Cada uma destas modalidades exige verificações específicas, análise documental rigorosa e enquadramento jurídico próprio, o que contribui para a complexidade e duração do processo.

O Impacto do Pico de Pedidos em 2022

O ano de 2022 representou um momento particularmente exigente para os serviços do IRN. Nesse ano, deram entrada 367.348 processos de nacionalidade, dos quais 124.663 tiveram como fundamento o artigo 6.º, n.º 7, relativo aos descendentes de judeus sefarditas portugueses.

Embora nos anos seguintes se tenha verificado uma redução no número de novos pedidos — 274.820 em 2023, 277.656 em 2024 e 121.460 no primeiro semestre de 2025 —, o impacto do volume acumulado continua a reflectir-se no tempo de análise.

À data de 30 de Junho de 2025, encontravam-se pendentes 515.334 processos de nacionalidade portuguesa.

Medidas Adoptadas pelo IRN para Reforçar a Capacidade de Resposta

Perante este cenário, o IRN tem vindo a implementar diversas medidas com o objectivo de reforçar a capacidade de tramitação dos processos e melhorar a eficiência dos serviços.

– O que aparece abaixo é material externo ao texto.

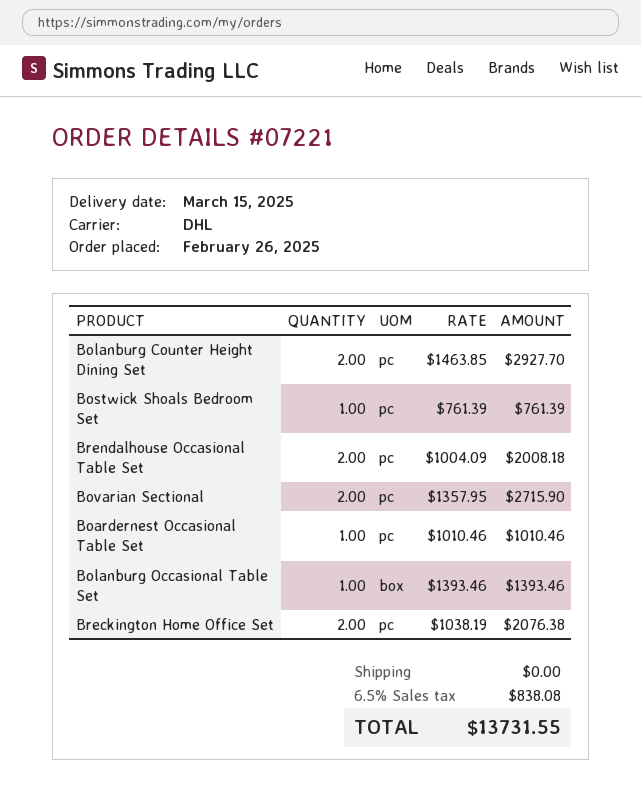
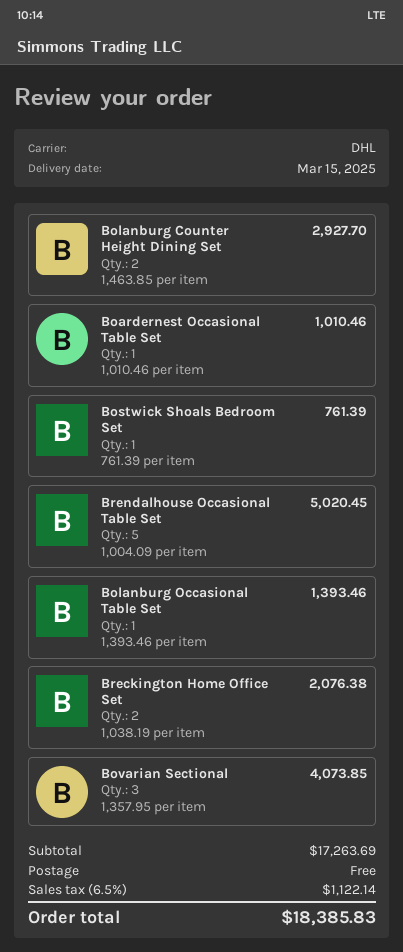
Brendalhouse Occasional Table Set: 2 x 1004.09 = 2008.18 -> 5 x 1004.09 = 5020.45
Bovarian Sectional: 2 x 1357.95 = 2715.90 -> 3 x 1357.95 = 4073.85
tax: 6.5% = 838.08 -> 6.5% = 1122.14
total: 13731.55 -> 18385.83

Entre as principais iniciativas destacam-se:

  • o reforço das equipas da Conservatória dos Registos Centrais de Lisboa e do Arquivo Central do Porto
  • a integração de novos oficiais de registos, destinados a acelerar a entrada e análise dos pedidos
  • a suspensão temporária do atendimento presencial no Arquivo Central do Porto, permitindo a afectação dos recursos humanos ao tratamento dos processos pendentes

Estas medidas procuram mitigar os atrasos e promover uma análise mais célere, ainda que os efeitos sejam necessariamente progressivos.

Canais Recomendados para Submissão e Acompanhamento dos Pedidos

O IRN aconselha os cidadãos a privilegiar os canais não presenciais para a apresentação e acompanhamento dos pedidos de nacionalidade portuguesa.

Entre as opções disponíveis encontram-se:

A utilização destes meios contribui para uma maior eficiência dos serviços e reduz a necessidade de deslocações aos balcões.

Conclusão

A demora na análise dos processos de nacionalidade portuguesa deve ser compreendida à luz de dados objectivos e oficiais. O volume muito elevado de pedidos, a diversidade de fundamentos legais e o impacto acumulado de anos de grande procura explicam, em grande medida, os prazos actualmente verificados.

Apesar da morosidade, existem esforços concretos por parte do IRN para reforçar a capacidade de resposta e melhorar a tramitação dos processos.